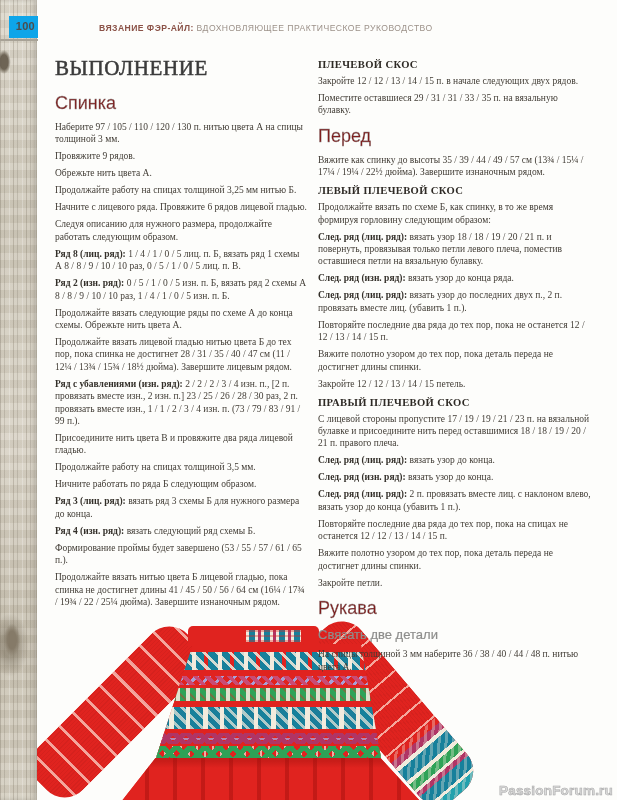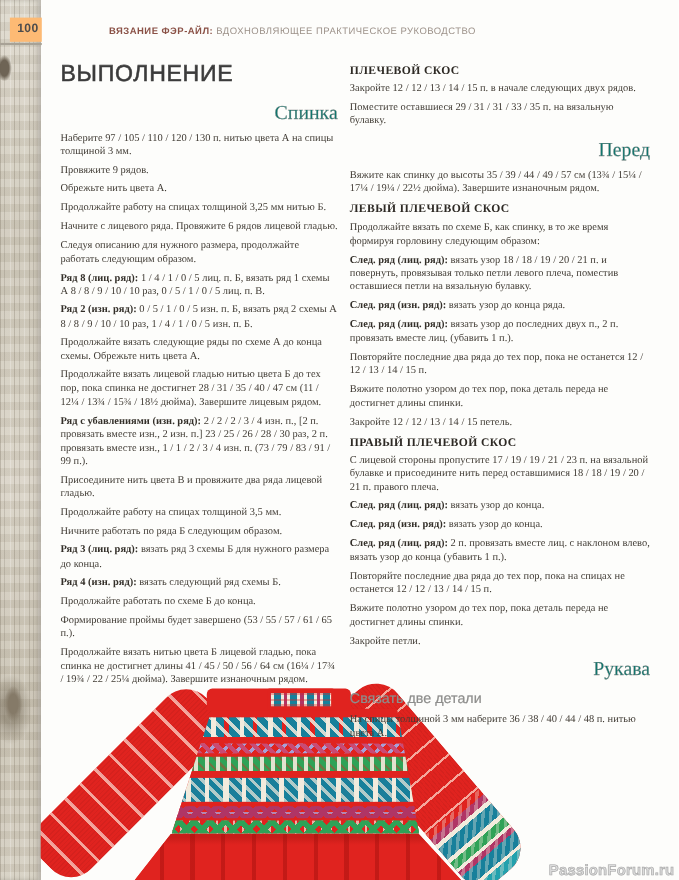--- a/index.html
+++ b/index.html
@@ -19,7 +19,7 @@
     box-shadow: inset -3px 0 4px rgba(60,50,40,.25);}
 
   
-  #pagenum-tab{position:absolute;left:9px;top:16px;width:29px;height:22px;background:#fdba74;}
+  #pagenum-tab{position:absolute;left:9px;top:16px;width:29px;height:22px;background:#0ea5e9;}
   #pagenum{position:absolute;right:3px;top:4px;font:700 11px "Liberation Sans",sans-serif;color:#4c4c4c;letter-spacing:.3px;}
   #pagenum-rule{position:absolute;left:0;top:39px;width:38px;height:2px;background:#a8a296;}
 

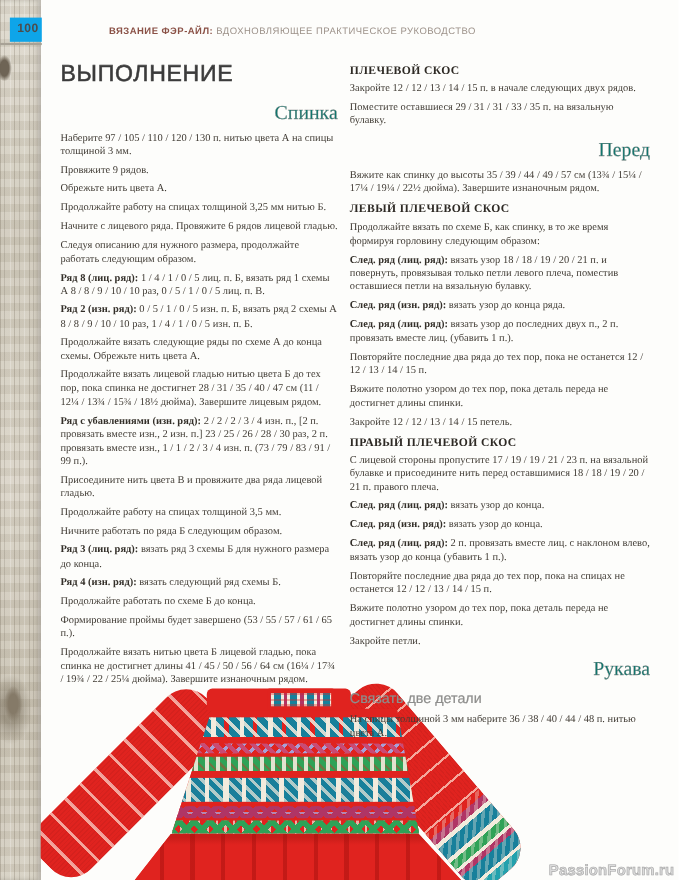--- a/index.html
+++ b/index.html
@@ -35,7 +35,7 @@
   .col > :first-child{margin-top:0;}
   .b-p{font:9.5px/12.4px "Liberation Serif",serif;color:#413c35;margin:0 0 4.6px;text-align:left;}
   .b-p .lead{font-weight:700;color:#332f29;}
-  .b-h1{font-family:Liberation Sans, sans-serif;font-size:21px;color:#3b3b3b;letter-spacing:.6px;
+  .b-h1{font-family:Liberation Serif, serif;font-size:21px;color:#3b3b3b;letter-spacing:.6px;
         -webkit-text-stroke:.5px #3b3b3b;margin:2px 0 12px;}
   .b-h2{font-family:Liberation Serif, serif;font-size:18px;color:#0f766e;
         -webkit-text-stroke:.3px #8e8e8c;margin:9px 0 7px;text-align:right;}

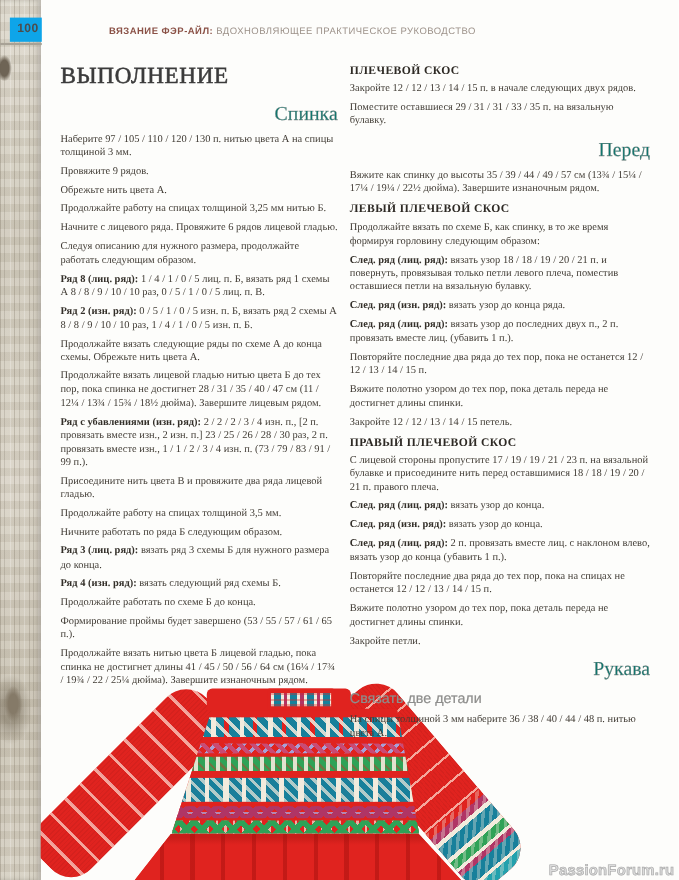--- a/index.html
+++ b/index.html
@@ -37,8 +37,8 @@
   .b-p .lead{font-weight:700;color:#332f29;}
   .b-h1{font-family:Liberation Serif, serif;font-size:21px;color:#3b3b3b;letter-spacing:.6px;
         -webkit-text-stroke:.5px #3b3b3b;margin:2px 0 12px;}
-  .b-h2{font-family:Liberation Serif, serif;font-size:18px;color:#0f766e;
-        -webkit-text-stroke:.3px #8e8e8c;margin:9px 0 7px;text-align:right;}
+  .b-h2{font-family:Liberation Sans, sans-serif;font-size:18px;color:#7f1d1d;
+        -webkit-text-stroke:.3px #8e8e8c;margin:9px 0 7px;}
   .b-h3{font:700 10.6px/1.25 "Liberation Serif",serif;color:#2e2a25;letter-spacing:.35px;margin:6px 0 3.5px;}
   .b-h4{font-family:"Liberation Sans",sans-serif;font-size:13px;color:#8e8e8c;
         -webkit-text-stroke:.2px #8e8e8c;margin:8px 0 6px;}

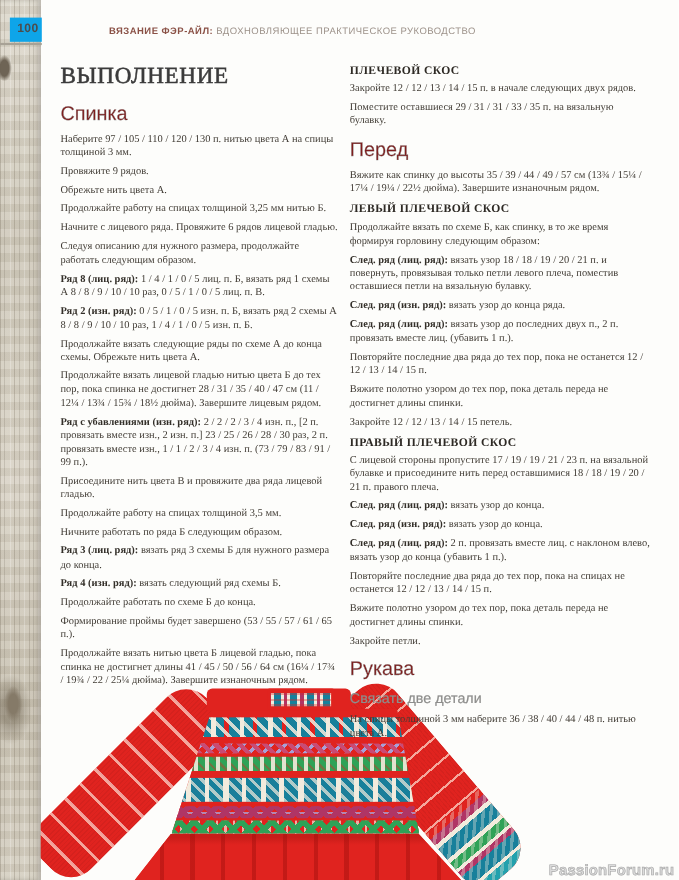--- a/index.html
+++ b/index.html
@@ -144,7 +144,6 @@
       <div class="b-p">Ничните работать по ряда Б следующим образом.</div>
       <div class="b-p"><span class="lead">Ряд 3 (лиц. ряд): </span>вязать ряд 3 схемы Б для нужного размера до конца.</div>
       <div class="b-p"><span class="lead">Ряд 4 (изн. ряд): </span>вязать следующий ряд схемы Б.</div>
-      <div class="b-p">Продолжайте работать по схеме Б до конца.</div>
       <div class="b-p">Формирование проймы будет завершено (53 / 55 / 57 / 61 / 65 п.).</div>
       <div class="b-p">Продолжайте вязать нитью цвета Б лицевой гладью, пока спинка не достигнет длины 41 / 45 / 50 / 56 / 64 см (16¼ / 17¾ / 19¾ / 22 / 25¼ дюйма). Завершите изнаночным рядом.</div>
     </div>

◆ **PROBLEM STATEMENT**: Word for word, write out the lines from the top of the records above down to the line holding "Б следующим образом.</div>", inclusive, but not the pictures.

◆ **SOLUTION FOR THIS EXERCISE**:
--- a/index.html
+++ b/index.html
@@ -19,7 +19,7 @@
     box-shadow: inset -3px 0 4px rgba(60,50,40,.25);}
 
   
-  #pagenum-tab{position:absolute;left:9px;top:16px;width:29px;height:22px;background:#fdba74;}
+  #pagenum-tab{position:absolute;left:9px;top:16px;width:29px;height:22px;background:#0ea5e9;}
   #pagenum{position:absolute;right:3px;top:4px;font:700 11px "Liberation Sans",sans-serif;color:#4c4c4c;letter-spacing:.3px;}
   #pagenum-rule{position:absolute;left:0;top:39px;width:38px;height:2px;background:#a8a296;}
 

--- a/index.html
+++ b/index.html
@@ -35,7 +35,7 @@
   .col > :first-child{margin-top:0;}
   .b-p{font:9.5px/12.4px "Liberation Serif",serif;color:#413c35;margin:0 0 4.6px;text-align:left;}
   .b-p .lead{font-weight:700;color:#332f29;}
-  .b-h1{font-family:Liberation Sans, sans-serif;font-size:21px;color:#3b3b3b;letter-spacing:.6px;
+  .b-h1{font-family:Liberation Serif, serif;font-size:21px;color:#3b3b3b;letter-spacing:.6px;
         -webkit-text-stroke:.5px #3b3b3b;margin:2px 0 12px;}
   .b-h2{font-family:Liberation Serif, serif;font-size:18px;color:#0f766e;
         -webkit-text-stroke:.3px #8e8e8c;margin:9px 0 7px;text-align:right;}

--- a/index.html
+++ b/index.html
@@ -37,8 +37,8 @@
   .b-p .lead{font-weight:700;color:#332f29;}
   .b-h1{font-family:Liberation Serif, serif;font-size:21px;color:#3b3b3b;letter-spacing:.6px;
         -webkit-text-stroke:.5px #3b3b3b;margin:2px 0 12px;}
-  .b-h2{font-family:Liberation Serif, serif;font-size:18px;color:#0f766e;
-        -webkit-text-stroke:.3px #8e8e8c;margin:9px 0 7px;text-align:right;}
+  .b-h2{font-family:Liberation Sans, sans-serif;font-size:18px;color:#7f1d1d;
+        -webkit-text-stroke:.3px #8e8e8c;margin:9px 0 7px;}
   .b-h3{font:700 10.6px/1.25 "Liberation Serif",serif;color:#2e2a25;letter-spacing:.35px;margin:6px 0 3.5px;}
   .b-h4{font-family:"Liberation Sans",sans-serif;font-size:13px;color:#8e8e8c;
         -webkit-text-stroke:.2px #8e8e8c;margin:8px 0 6px;}

--- a/index.html
+++ b/index.html
@@ -144,7 +144,6 @@
       <div class="b-p">Ничните работать по ряда Б следующим образом.</div>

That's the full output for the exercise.